I am a woman, and I have to agree with scannerguard. Seems that most women are like this.... they give women like me a very difficult position when it comes to marriage, as I actually like sex and am married to someone that is the epitome of what this post is about... he wont have sex if I say something off, cant get to the lauandry in full, leave a dish in the sink instead of putting it in the dishwasher.... the same things your wife does to you.

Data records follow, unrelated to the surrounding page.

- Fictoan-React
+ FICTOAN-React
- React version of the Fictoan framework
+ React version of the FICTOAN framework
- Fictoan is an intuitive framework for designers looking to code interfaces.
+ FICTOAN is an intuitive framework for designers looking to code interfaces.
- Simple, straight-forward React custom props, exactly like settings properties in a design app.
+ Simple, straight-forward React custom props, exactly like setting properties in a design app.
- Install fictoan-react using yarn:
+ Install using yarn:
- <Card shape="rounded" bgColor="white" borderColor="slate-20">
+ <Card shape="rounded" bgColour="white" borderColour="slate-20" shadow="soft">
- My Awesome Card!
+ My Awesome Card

The bad thing is there IS no answer other than that is how she is unless x, y and z are met. IT stinks! One think I have going for me is since Im an at home mom... I can help myself out during the day when he is at work and kids are at school... except darn laundry isnt done bc that gets left undone while Im in xtacy... no concern bc I got taken care of by ME

This is the very reason men in the 40-50's (probably throughout history) have had affairs. I so understand why now:rofl:


----------



## toolate (Sep 22, 2009)

To add... I think if any of us ends up in divorce over this... and we go on match.com or something... we should explicitly state want someone who wants sex everyday, or is at least open to it. Controlling, manipulative individuals need not apply


----------



## unloved (Feb 17, 2010)

toolate said:


> To add... I think if any of us ends up in divorce over this... and we go on match.com or something... we should explicitly state want someone who wants sex everyday, or is at least open to it. Controlling, manipulative individuals need not apply


:smthumbup:

I would think one would get alot of responses with that description.


----------



## madimoff (Feb 17, 2010)

MEM11363 said:


> (snip)
> 
> She knows I love her - she knows that I am making an effort to have less sex with her. She also knows that I am NOT myself after day 5 - 5th day in a row without. When first married she would laugh and say I was edgy after missing ONE night.
> 
> And I would shrug and say - all that testosterone has a benefit and a cost. If you wanted a laid back guy - you had plenty of choices.


I don't think I missed the theme, I tried to explore a specific aspect of how men & women might view approaches to sex.... however sure, I accept in my relationship at present with so much friction my view of lovemaking as being easypeasy to start & resume is plain non-existent. I can't get to grips with your use of the word Job in sexual terms (nor particularly that it would be your job to provide finance, but hey....) however I understand the gist of most of the rest of your post. I stick by the notion that for a woman, disagreement can make quite a difference to how they feel mentally with regard to wanting to make love. (may not be relevant to OP of course)
final note: your last line could have been written by my OH


----------



## Longtime Husband (Dec 14, 2009)

madimoff said:


> I don't think I missed the theme, I tried to explore a specific aspect of how men & women might view approaches to sex.... however sure, I accept in my relationship at present with so much friction my view of lovemaking as being easypeasy to start & resume is plain non-existent. I can't get to grips with your use of the word Job in sexual terms (nor particularly that it would be your job to provide finance, but hey....) however I understand the gist of most of the rest of your post. I stick by the notion that for a woman, disagreement can make quite a difference to how they feel mentally with regard to wanting to make love. (may not be relevant to OP of course)
> final note: your last line could have been written by my OH


The simple fact of the matter is that it REALLY IS each spouse's "job" to meet one-anothers' needs. You can argue that meeting needs in a marriage is not a job, but my response would always be, "how's that working for you. It took me 20 and a half years of marriage to figure this out, but once I did my relationship with my wife has take an immediate and amazing turn for the better. The key is to *hold* yourself and your spouse to an *equally high standard* in this area (which might take more courage, discipline, selflessness & passion than many people have or are willing to give to a marriage). It really is that simple.....however it becomes a complex topic from there as the process of "discovery" is a relatively easy one compared to developing the skill sets to put it into (and keep it into) action. 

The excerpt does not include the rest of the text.